(Data items)
********************

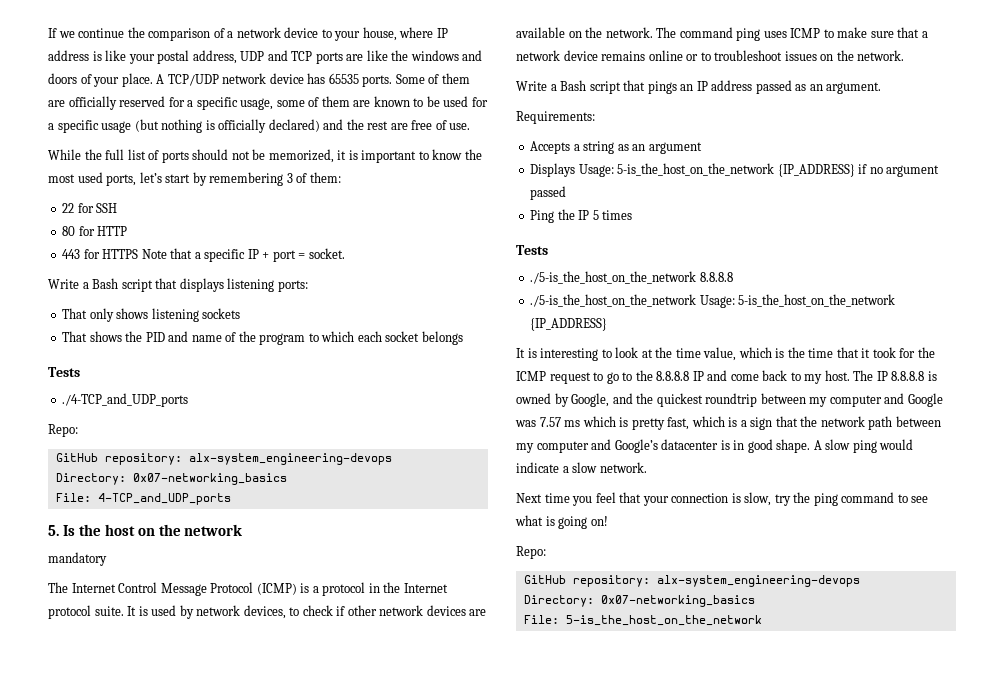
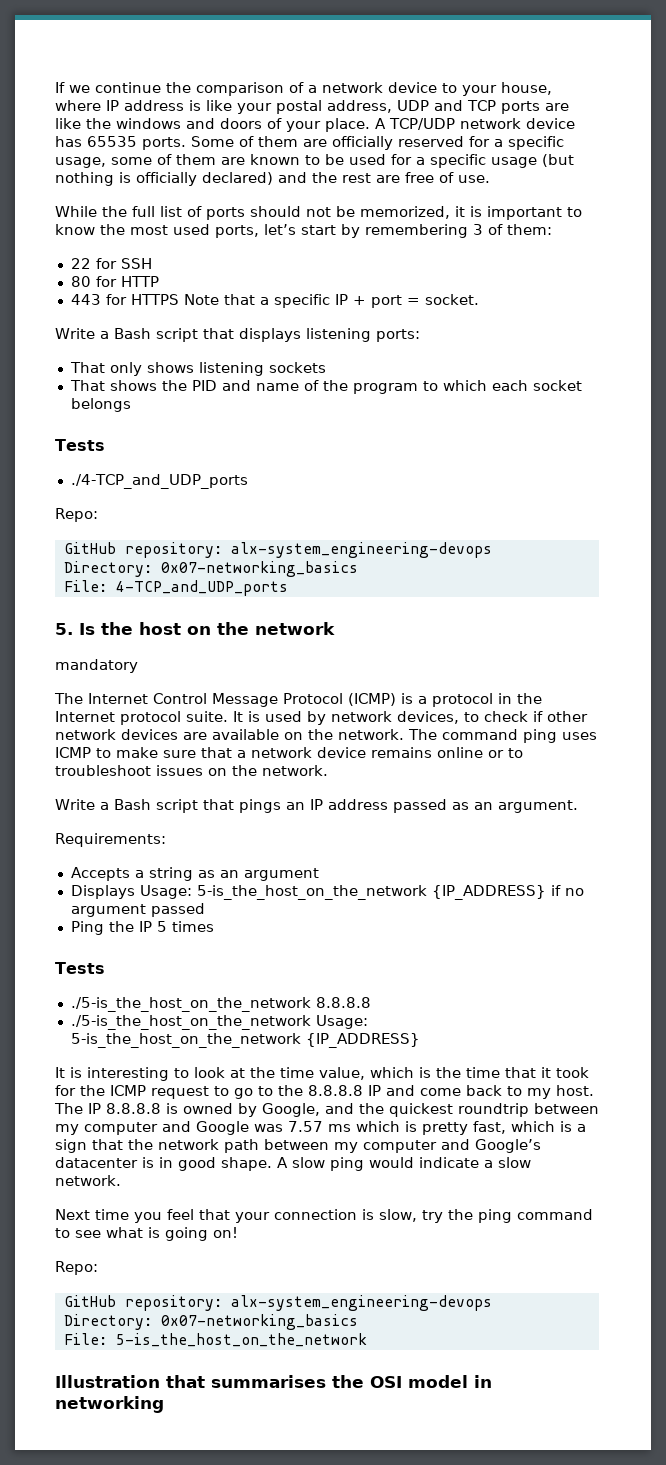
+ Illustration that summarises the OSI model in networking

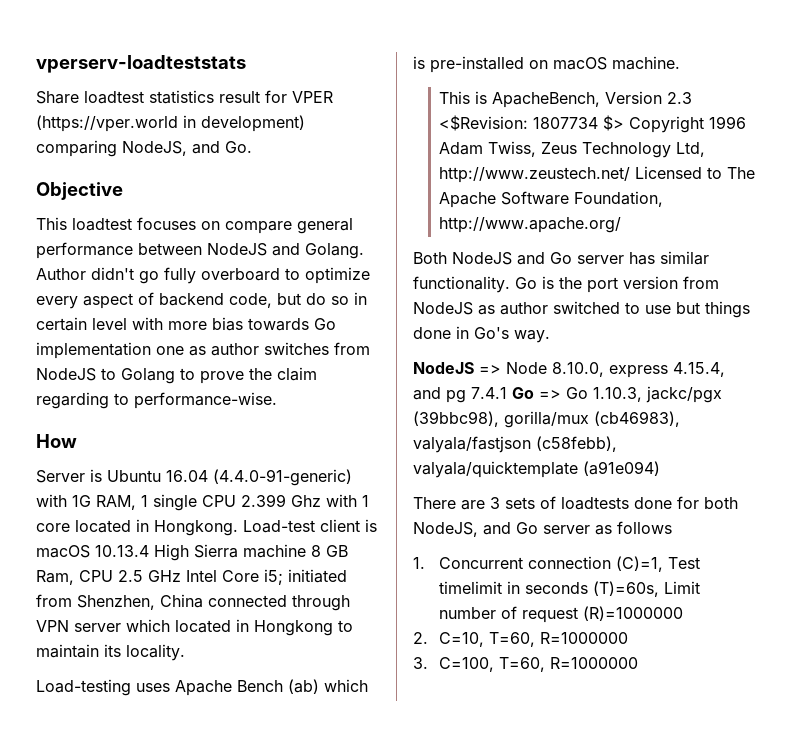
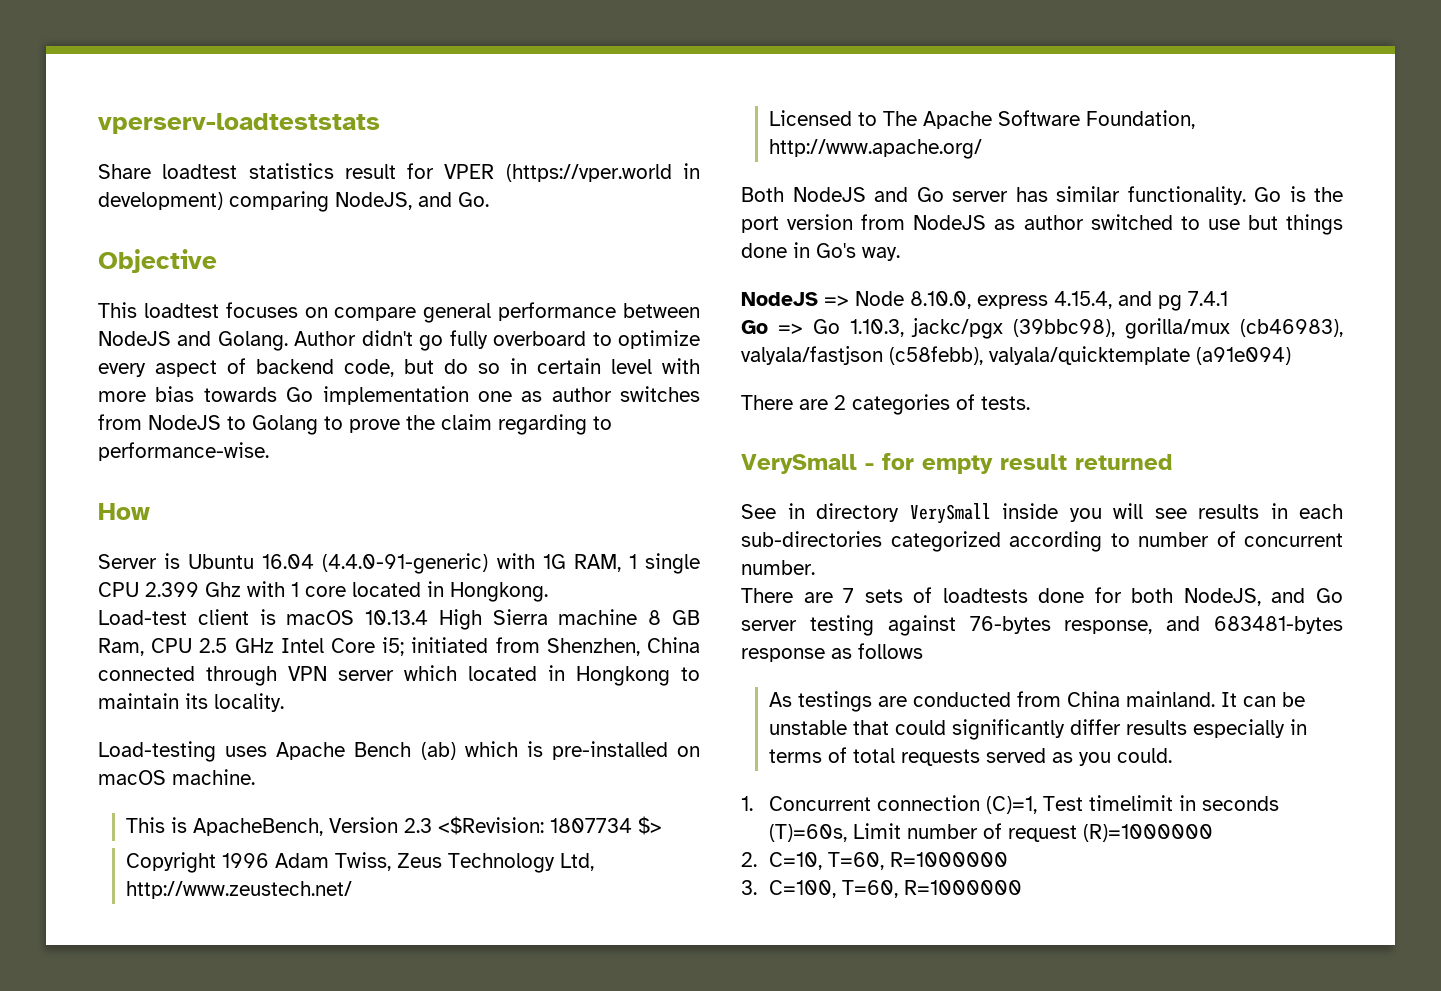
- Server is Ubuntu 16.04 (4.4.0-91-generic) with 1G RAM, 1 single CPU 2.399 Ghz with 1 core located in Hongkong. Load-test client is macOS 10.13.4 High Sierra machine 8 GB Ram, CPU 2.5 GHz Intel Core i5; initiated from Shenzhen, China connected through VPN server which located in Hongkong to maintain its locality.
+ Server is Ubuntu 16.04 (4.4.0-91-generic) with 1G RAM, 1 single CPU 2.399 Ghz with 1 core located in Hongkong.
+ Load-test client is macOS 10.13.4 High Sierra machine 8 GB Ram, CPU 2.5 GHz Intel Core i5; initiated from Shenzhen, China connected through VPN server which located in Hongkong to maintain its locality.
- This is ApacheBench, Version 2.3 <$Revision: 1807734 $> Copyright 1996 Adam Twiss, Zeus Technology Ltd, http://www.zeustech.net/ Licensed to The Apache Software Foundation, http://www.apache.org/
+ This is ApacheBench, Version 2.3 <$Revision: 1807734 $>
+ Copyright 1996 Adam Twiss, Zeus Technology Ltd, http://www.zeustech.net/
+ Licensed to The Apache Software Foundation, http://www.apache.org/
- NodeJS => Node 8.10.0, express 4.15.4, and pg 7.4.1 Go => Go 1.10.3, jackc/pgx (39bbc98), gorilla/mux (cb46983), valyala/fastjson (c58febb), valyala/quicktemplate (a91e094)
+ NodeJS => Node 8.10.0, express 4.15.4, and pg 7.4.1
+ Go => Go 1.10.3, jackc/pgx (39bbc98), gorilla/mux (cb46983), valyala/fastjson (c58febb), valyala/quicktemplate (a91e094)
- There are 3 sets of loadtests done for both NodeJS, and Go server as follows
+ There are 2 categories of tests.
+ VerySmall - for empty result returned
+ See in directory VerySmall inside you will see results in each sub-directories categorized according to number of concurrent number.
+ There are 7 sets of loadtests done for both NodeJS, and Go server testing against 76-bytes response, and 683481-bytes response as follows
+ As testings are conducted from China mainland. It can be unstable that could significantly differ results especially in terms of total requests served as you could.

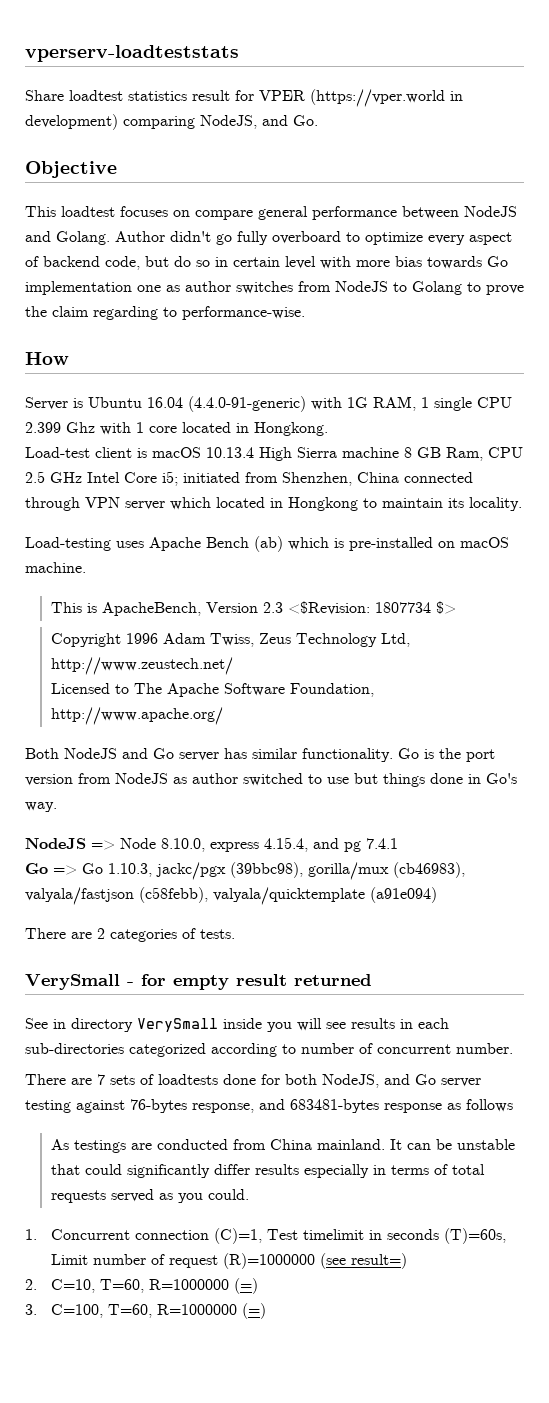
- 1. Concurrent connection (C)=1, Test timelimit in seconds (T)=60s, Limit number of request (R)=1000000
+ 1. Concurrent connection (C)=1, Test timelimit in seconds (T)=60s, Limit number of request (R)=1000000 (see result=)
- 2. C=10, T=60, R=1000000
+ 2. C=10, T=60, R=1000000 (=)
- 3. C=100, T=60, R=1000000
+ 3. C=100, T=60, R=1000000 (=)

********************

Problem requirements:
With the pictures excluded, retype the records above verbatim.

Your response:
+ Illustration that summarises the OSI model in networking

- Server is Ubuntu 16.04 (4.4.0-91-generic) with 1G RAM, 1 single CPU 2.399 Ghz with 1 core located in Hongkong. Load-test client is macOS 10.13.4 High Sierra machine 8 GB Ram, CPU 2.5 GHz Intel Core i5; initiated from Shenzhen, China connected through VPN server which located in Hongkong to maintain its locality.
+ Server is Ubuntu 16.04 (4.4.0-91-generic) with 1G RAM, 1 single CPU 2.399 Ghz with 1 core located in Hongkong.
+ Load-test client is macOS 10.13.4 High Sierra machine 8 GB Ram, CPU 2.5 GHz Intel Core i5; initiated from Shenzhen, China connected through VPN server which located in Hongkong to maintain its locality.
- This is ApacheBench, Version 2.3 <$Revision: 1807734 $> Copyright 1996 Adam Twiss, Zeus Technology Ltd, http://www.zeustech.net/ Licensed to The Apache Software Foundation, http://www.apache.org/
+ This is ApacheBench, Version 2.3 <$Revision: 1807734 $>
+ Copyright 1996 Adam Twiss, Zeus Technology Ltd, http://www.zeustech.net/
+ Licensed to The Apache Software Foundation, http://www.apache.org/
- NodeJS => Node 8.10.0, express 4.15.4, and pg 7.4.1 Go => Go 1.10.3, jackc/pgx (39bbc98), gorilla/mux (cb46983), valyala/fastjson (c58febb), valyala/quicktemplate (a91e094)
+ NodeJS => Node 8.10.0, express 4.15.4, and pg 7.4.1
+ Go => Go 1.10.3, jackc/pgx (39bbc98), gorilla/mux (cb46983), valyala/fastjson (c58febb), valyala/quicktemplate (a91e094)
- There are 3 sets of loadtests done for both NodeJS, and Go server as follows
+ There are 2 categories of tests.
+ VerySmall - for empty result returned
+ See in directory VerySmall inside you will see results in each sub-directories categorized according to number of concurrent number.
+ There are 7 sets of loadtests done for both NodeJS, and Go server testing against 76-bytes response, and 683481-bytes response as follows
+ As testings are conducted from China mainland. It can be unstable that could significantly differ results especially in terms of total requests served as you could.

- 1. Concurrent connection (C)=1, Test timelimit in seconds (T)=60s, Limit number of request (R)=1000000
+ 1. Concurrent connection (C)=1, Test timelimit in seconds (T)=60s, Limit number of request (R)=1000000 (see result=)
- 2. C=10, T=60, R=1000000
+ 2. C=10, T=60, R=1000000 (=)
- 3. C=100, T=60, R=1000000
+ 3. C=100, T=60, R=1000000 (=)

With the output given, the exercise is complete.